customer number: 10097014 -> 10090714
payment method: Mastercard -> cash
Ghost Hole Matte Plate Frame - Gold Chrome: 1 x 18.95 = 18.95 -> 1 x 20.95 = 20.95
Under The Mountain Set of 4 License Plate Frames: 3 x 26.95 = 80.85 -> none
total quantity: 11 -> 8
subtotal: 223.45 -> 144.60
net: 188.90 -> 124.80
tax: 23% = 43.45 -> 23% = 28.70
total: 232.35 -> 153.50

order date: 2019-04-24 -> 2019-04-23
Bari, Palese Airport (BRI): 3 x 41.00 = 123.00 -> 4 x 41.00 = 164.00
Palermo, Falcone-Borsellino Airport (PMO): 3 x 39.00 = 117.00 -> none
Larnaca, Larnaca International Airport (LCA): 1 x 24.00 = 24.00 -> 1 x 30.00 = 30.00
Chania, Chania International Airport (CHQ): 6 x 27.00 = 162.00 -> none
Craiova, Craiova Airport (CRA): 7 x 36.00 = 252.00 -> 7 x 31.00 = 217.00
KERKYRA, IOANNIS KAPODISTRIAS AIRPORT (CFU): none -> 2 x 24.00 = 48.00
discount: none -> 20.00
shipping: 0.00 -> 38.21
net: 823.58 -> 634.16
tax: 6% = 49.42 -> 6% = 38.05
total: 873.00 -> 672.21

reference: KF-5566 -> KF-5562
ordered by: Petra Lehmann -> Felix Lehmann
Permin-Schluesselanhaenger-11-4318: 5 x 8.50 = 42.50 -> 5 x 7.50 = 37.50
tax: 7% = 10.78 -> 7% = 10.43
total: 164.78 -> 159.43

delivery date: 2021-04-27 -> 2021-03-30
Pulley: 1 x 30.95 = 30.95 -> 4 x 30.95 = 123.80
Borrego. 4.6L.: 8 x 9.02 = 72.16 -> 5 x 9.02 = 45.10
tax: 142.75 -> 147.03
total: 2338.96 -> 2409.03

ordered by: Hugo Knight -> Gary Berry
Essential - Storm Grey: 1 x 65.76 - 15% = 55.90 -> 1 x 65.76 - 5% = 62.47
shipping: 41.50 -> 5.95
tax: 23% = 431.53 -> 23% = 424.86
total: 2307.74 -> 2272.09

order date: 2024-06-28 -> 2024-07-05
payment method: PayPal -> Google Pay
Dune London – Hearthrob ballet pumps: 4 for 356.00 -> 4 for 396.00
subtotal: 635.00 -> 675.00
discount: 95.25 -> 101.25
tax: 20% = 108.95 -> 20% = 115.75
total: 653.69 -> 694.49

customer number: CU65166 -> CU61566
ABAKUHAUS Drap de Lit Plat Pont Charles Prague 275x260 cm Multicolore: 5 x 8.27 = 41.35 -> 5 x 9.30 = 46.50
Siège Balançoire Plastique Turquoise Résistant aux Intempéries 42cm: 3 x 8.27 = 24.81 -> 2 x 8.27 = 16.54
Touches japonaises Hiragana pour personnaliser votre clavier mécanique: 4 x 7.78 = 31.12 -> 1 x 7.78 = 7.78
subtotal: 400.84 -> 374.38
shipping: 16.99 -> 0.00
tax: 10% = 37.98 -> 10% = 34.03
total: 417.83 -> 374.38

*INSTRUCTIONS FOR THE TASK*: Nothing should be changed: write out all of the data as is.

*RESULT FOR THIS EXERCISE*:
customer number: 10097014 -> 10090714
payment method: Mastercard -> cash
Ghost Hole Matte Plate Frame - Gold Chrome: 1 x 18.95 = 18.95 -> 1 x 20.95 = 20.95
Under The Mountain Set of 4 License Plate Frames: 3 x 26.95 = 80.85 -> none
total quantity: 11 -> 8
subtotal: 223.45 -> 144.60
net: 188.90 -> 124.80
tax: 23% = 43.45 -> 23% = 28.70
total: 232.35 -> 153.50

order date: 2019-04-24 -> 2019-04-23
Bari, Palese Airport (BRI): 3 x 41.00 = 123.00 -> 4 x 41.00 = 164.00
Palermo, Falcone-Borsellino Airport (PMO): 3 x 39.00 = 117.00 -> none
Larnaca, Larnaca International Airport (LCA): 1 x 24.00 = 24.00 -> 1 x 30.00 = 30.00
Chania, Chania International Airport (CHQ): 6 x 27.00 = 162.00 -> none
Craiova, Craiova Airport (CRA): 7 x 36.00 = 252.00 -> 7 x 31.00 = 217.00
KERKYRA, IOANNIS KAPODISTRIAS AIRPORT (CFU): none -> 2 x 24.00 = 48.00
discount: none -> 20.00
shipping: 0.00 -> 38.21
net: 823.58 -> 634.16
tax: 6% = 49.42 -> 6% = 38.05
total: 873.00 -> 672.21

reference: KF-5566 -> KF-5562
ordered by: Petra Lehmann -> Felix Lehmann
Permin-Schluesselanhaenger-11-4318: 5 x 8.50 = 42.50 -> 5 x 7.50 = 37.50
tax: 7% = 10.78 -> 7% = 10.43
total: 164.78 -> 159.43

delivery date: 2021-04-27 -> 2021-03-30
Pulley: 1 x 30.95 = 30.95 -> 4 x 30.95 = 123.80
Borrego. 4.6L.: 8 x 9.02 = 72.16 -> 5 x 9.02 = 45.10
tax: 142.75 -> 147.03
total: 2338.96 -> 2409.03

ordered by: Hugo Knight -> Gary Berry
Essential - Storm Grey: 1 x 65.76 - 15% = 55.90 -> 1 x 65.76 - 5% = 62.47
shipping: 41.50 -> 5.95
tax: 23% = 431.53 -> 23% = 424.86
total: 2307.74 -> 2272.09

order date: 2024-06-28 -> 2024-07-05
payment method: PayPal -> Google Pay
Dune London – Hearthrob ballet pumps: 4 for 356.00 -> 4 for 396.00
subtotal: 635.00 -> 675.00
discount: 95.25 -> 101.25
tax: 20% = 108.95 -> 20% = 115.75
total: 653.69 -> 694.49

customer number: CU65166 -> CU61566
ABAKUHAUS Drap de Lit Plat Pont Charles Prague 275x260 cm Multicolore: 5 x 8.27 = 41.35 -> 5 x 9.30 = 46.50
Siège Balançoire Plastique Turquoise Résistant aux Intempéries 42cm: 3 x 8.27 = 24.81 -> 2 x 8.27 = 16.54
Touches japonaises Hiragana pour personnaliser votre clavier mécanique: 4 x 7.78 = 31.12 -> 1 x 7.78 = 7.78
subtotal: 400.84 -> 374.38
shipping: 16.99 -> 0.00
tax: 10% = 37.98 -> 10% = 34.03
total: 417.83 -> 374.38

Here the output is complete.